Pour au moins sept des otages, « des médecins ont jugé une hospitalisation nécessaire, mais ils sont restés sans traitement médical adéquat », selon le rapport du Rapporteur spécial.

Il a également rappelé les préoccupations pour les 36 otages « compte tenu des allégations de mauvais traitements à l’étape initiale après l’arrestation et le déni qui aurait été fait de soins médicaux adéquats ».

Les rapporteurs spéciaux de l’ONU ont envoyé un autre appel urgent au gouvernement irakien le 1er octobre 2009, où ils ont noté que les 36 étaient maintenus en détention «malgré une mise en liberté ordonnée par le juge d’instruction de la cour pénale de la province de Diyala ».

« Le juge d’instruction a confirmé, le 16 septembre 2009, sa décision précédente du 24 août 2009, ordonnant la libération de ces personnes sur le motif qu’il n’y avait pas de charges retenues contre elles », ajoute le rapport.

Alors que le ministère public ne pouvait s’opposer à la libération sans inculpation, les forces irakiennes ont refusé de libérer les 36 détenus « pour des raisons inconnues », poursuit le rapport. « Il a également été dit que la plupart de ces personnes [étaient] dans un mauvais état de santé et s’étaient vu refuser un traitement médical approprié, et donc qu’il fallait craindre pour leur intégrité physique et mentale. »

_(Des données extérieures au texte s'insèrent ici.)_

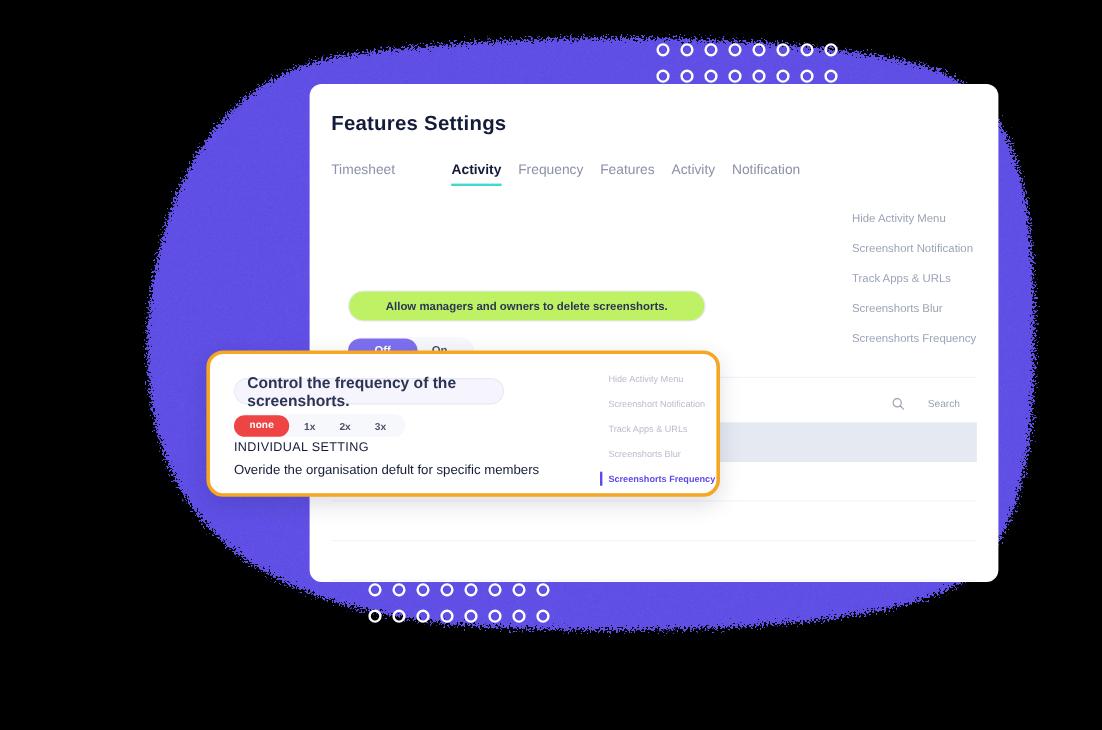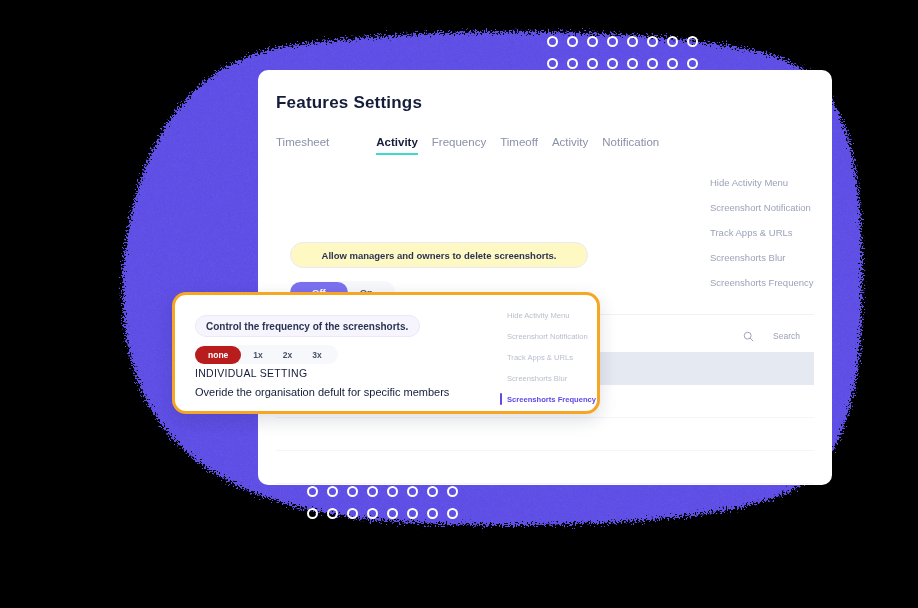--- a/index.html
+++ b/index.html
@@ -75,21 +75,21 @@
   
   .global-sec {
     position: absolute; left: 18px; top: 100px;
     width: 538px; height: 145px;
     background: #ffffff;
     border-bottom: 1px solid #F0F2F7;
   }
   .banner {
     position: absolute; left: 14px; top: 72px;
     width: 298px; height: 26px;
-    background: #fef9c3;
+    background: #bef264;
     border: 1px solid #E9E8F7;
     border-radius: 13px;
     display: flex; align-items: center; justify-content: center;
     font-size: 9.5px; color: #2B3452; font-weight: 600;
   }
   .toggle {
     position: absolute;
     display: flex; align-items: center;
     background: #F7F8FB;
     border-radius: 14px;
@@ -167,29 +167,29 @@
     box-shadow: 0 6px 18px rgba(20,28,58,.14);
     overflow: hidden;
   }
   .pop-banner {
     position: absolute; left: 20px; top: 20px;
     width: 225px; height: 22px;
     background: #F6F5FE; border: 1px solid #EAE8F8;
     border-radius: 11px;
     display: flex; align-items: center;
     padding-left: 10px;
-    font-size: 10px; color: #2B3452; font-weight: 600;
+    font-size: 13px; color: #2B3452; font-weight: 600;
   }
   .chips {
     position: absolute; left: 20px; top: 50px;
     display: flex; align-items: center; gap: 4px;
     background: #F7F8FB; border-radius: 12px; height: 19px; padding-right: 8px;
   }
   .chip { font-size: 8.5px; font-weight: 600; color:#4A5268; padding: 4px 8px; cursor:pointer; }
-  .chip.sel { background: #b91c1c; color:#fff; border-radius: 11px; padding: 4px 13px; }
+  .chip.sel { background: #ef4444; color:#fff; border-radius: 11px; padding: 4px 13px; font-family: Liberation Mono, monospace; }
   .pop-sub {
     position: absolute; left: 20px; top: 72px;
     font-size: 10.5px; font-weight: 400; color: #141C3A; letter-spacing:.3px;
   }
   .pop-desc {
     position: absolute; left: 20px; top: 91px;
     font-size: 11px; color: #141C3A;
   }
   .pop-menu {
     position: absolute; left: 332px; top: 10px;
@@ -281,21 +281,21 @@
   </div>
 
   <div class="main-card">
 
     <div class="page-title">Features Settings</div>
 
     <div class="tabs">
       <div class="tab">Timesheet</div>
       <div class="tab active">Activity</div>
       <div class="tab">Frequency</div>
-      <div class="tab">Timeoff</div>
+      <div class="tab">Features</div>
       <div class="tab">Activity</div>
       <div class="tab">Notification</div>
     </div>
 
     <div class="global-sec">
       <div class="banner">Allow managers and owners to delete screenshorts.</div>
       <div class="toggle" id="global-toggle">
         <span class="seg off-active">Off</span>
         <span class="seg on-idle">On</span>
       </div>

Les 28 et 29 juillet 2009, à la demande du régime des mollahs en Iran, les forces irakiennes ont effectué un raid violent contre les résidents désarmés d’Achraf, tuant 11 personnes et en blessant plus de 500. L’action inhumaine a provoqué l’indignation des Iraniens, des parlementaires en Europe et en Amérique du Nord, tout comme des organisations de droits humains comme Amnesty International. Une instruction judiciaire a également été lancée par la justice espagnole en 2009 pour enquêter sur les actions de l’Irak en tant que crimes contre l’humanité.